A partir daí, o medo de um aborto espontâneo era corriqueiro na vida de Luciana. “Eu fiquei tão estressada, chorava bastante. Procurava sobre hérnia na internet, porque podia ser isso, e aparecia que menos de 10% dos bebês sobrevivem. Eu ficava apavorada. Os médicos me diziam que iam tentar fazer ele sobreviver se ele nascesse”, destaca. “Eu ficava cada vez mais medrosa, chorosa e menos esperançosa e animada. Eu chorava pensando na possibilidade dele nascer e eu perder ele. Eu também tinha possibilidade de perder ele ainda no meu ventre. Quando ele ficava algumas horas sem mexer na minha barriga eu ficava cutucando, então quando ele mexia, eu sabia que estava bem”, recorda emocionada.
Luciana lembra, ainda, que médicos e pessoas de seu convívio opinavam que o bebê tinha grandes chances de não sobreviver. “Me diziam que ele teria minutos de vida e me orientavam ao aborto caso eu estivesse sofrendo muito.” Em consenso com o marido, Luciana foi firme na decisão de ter o bebê. “Eu só pedia a Deus para me trazer meu filho bem e com saúde”, diz. “Mesmo que ele nascesse e falecesse, a gente queria ter ele nos nossos braços e por aquele momento ele ia ser nosso”, pontua.

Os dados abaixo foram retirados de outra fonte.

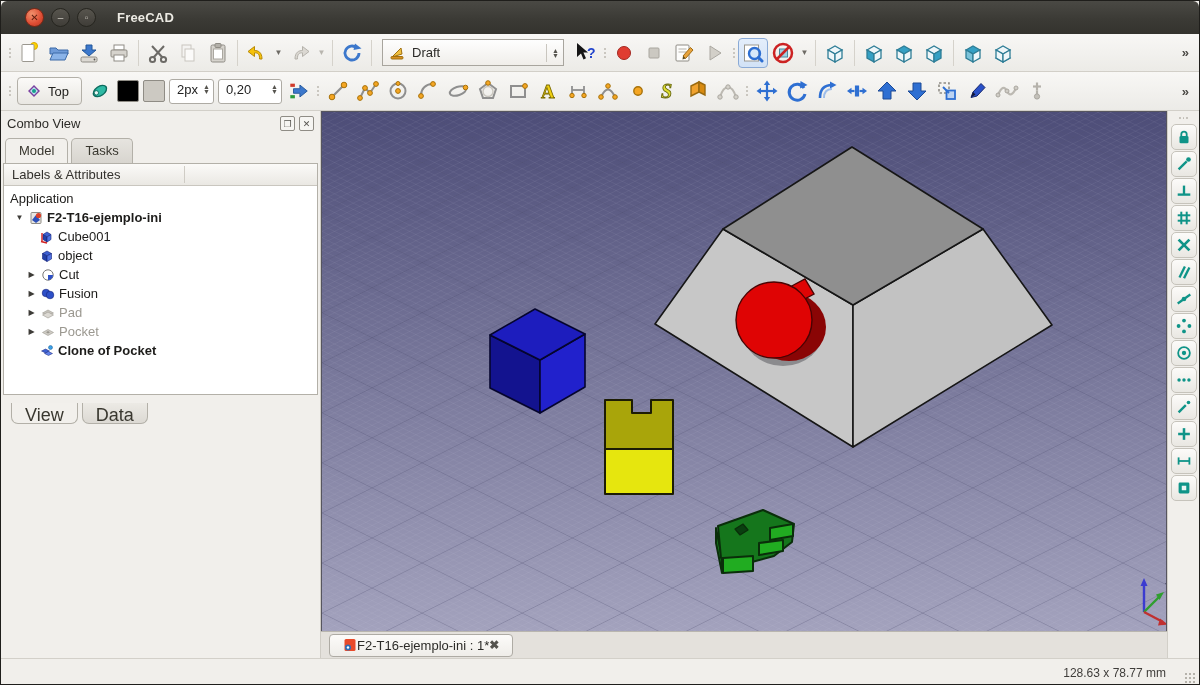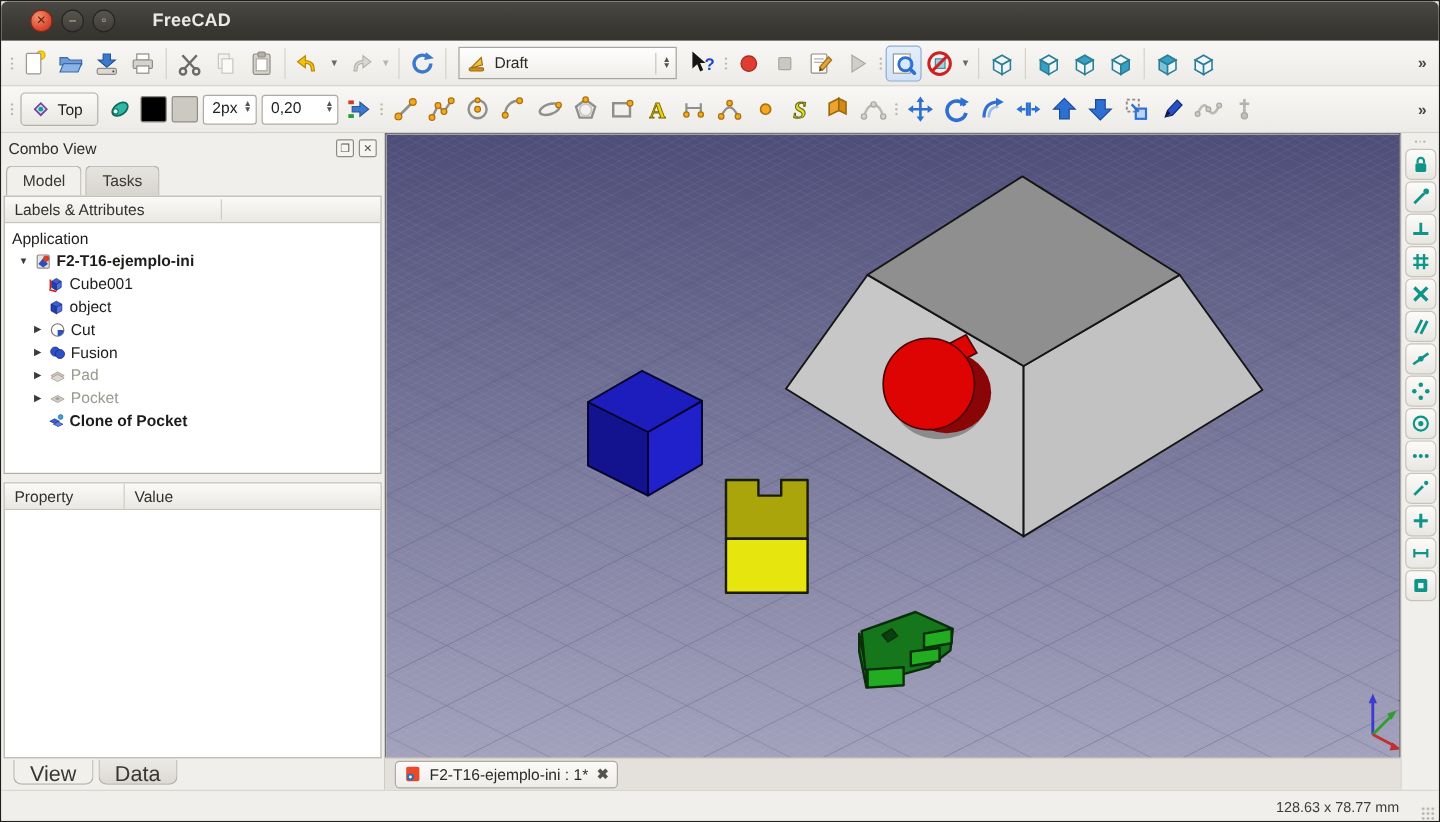"FreeCAD" .wtitle { font-size: 15px -> 13px; margin-left: 24px -> 14px }
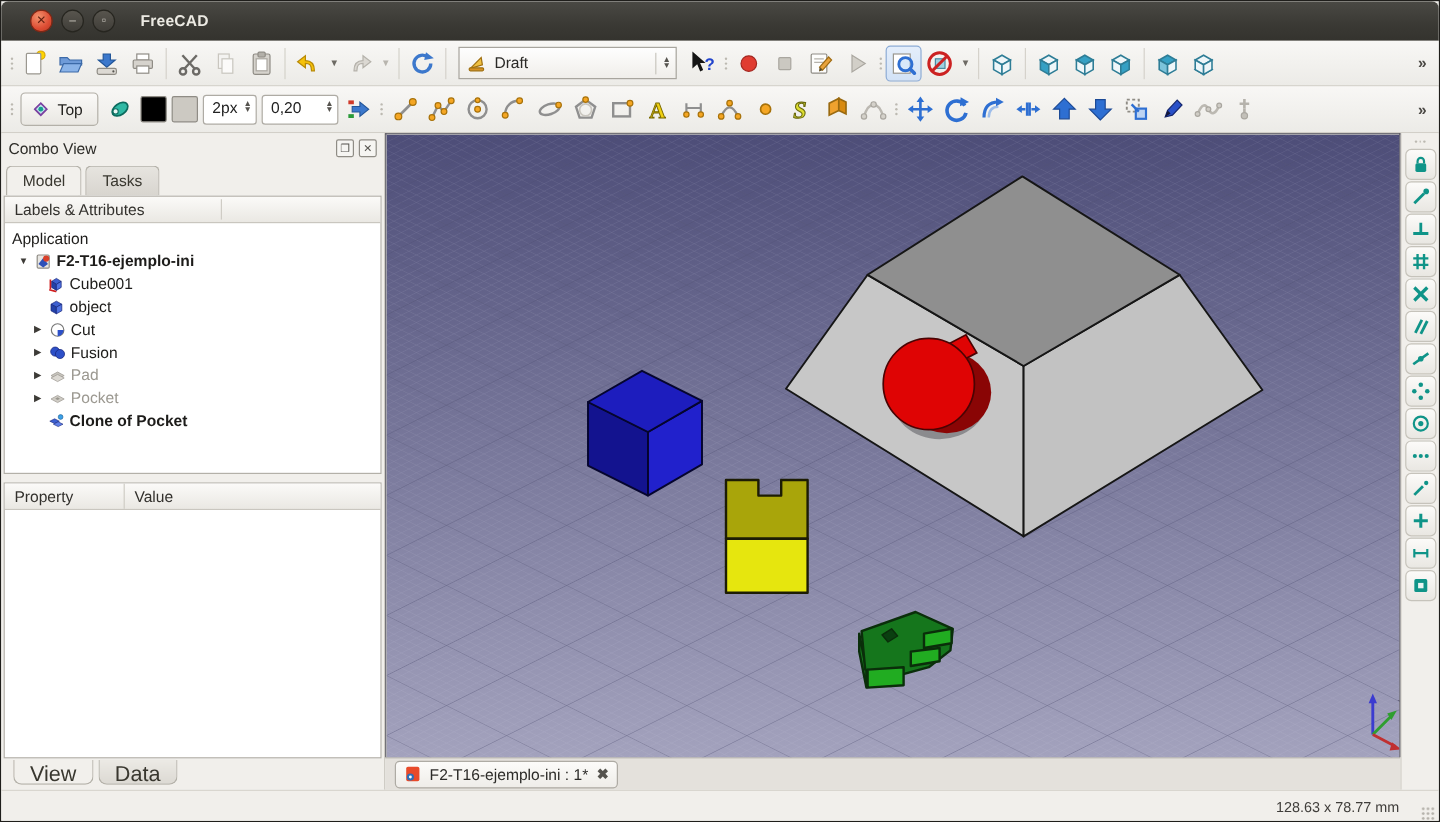"Property" div.propbox { html: <div> <div> <div>Property</div> <div>Value</div> </div> </div> -> none }
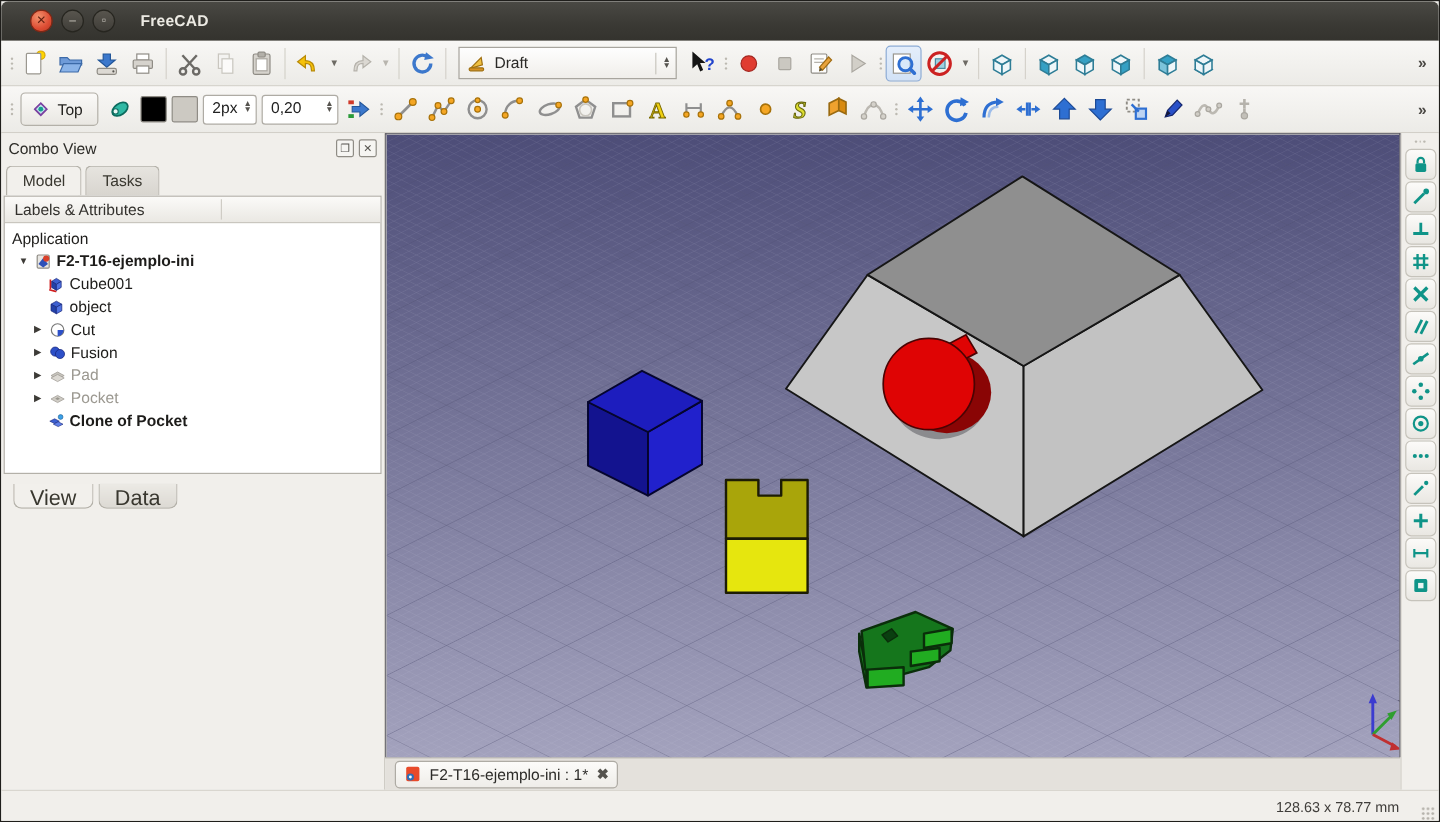"F2-T16-ejemplo-ini : 1*" .mditab { gap: 7px -> none; padding: 0 7px -> 0 13px }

Luciana lembra que próximo a data da concepção, soube que se nascesse, seu bebê precisaria de UTI, cirurgias, incubadora e médicos especializados, o que só aumentou a aflição. No dia 22 de novembro ela realizou o parto e seu bebê nasceu de 37 semanas, prematuro. Por incrível que pareça, o pequeno Eduardo não precisou de nenhum tratamento especial e veio ao mundo sem buraco algum no peito. “Ver ele perfeito limpou minha alma, foi um alívio. Quando ele abriu a goela eu só agradeci a Deus”, afirma. Ao voltar para casa, Eduardo teve e ainda tem acompanhamento médico para que nunca haja dúvidas sobre seu estado de saúde.
Leães afirma que, se o pequeno tiver apenas dextrocardia, pode ter vida normal. Porém, se associado a outros defeitos, problemas podem surgir. “Por isto, a consulta ao médico é necessária para avaliar os defeitos associados e repercussão na saúde dos pacientes com esta anomalia congênita”, salienta. Ele ainda pontua que, somente a consulta ao pediatra ou cardiologista poderá esclarecer a situação do paciente. Segundo o especialista, através do exame físico, análise dos sintomas e exames de imagem como raio X do tórax, eletrocardiograma, ecocardiograma, tomografia computadorizada ou ressonância magnética.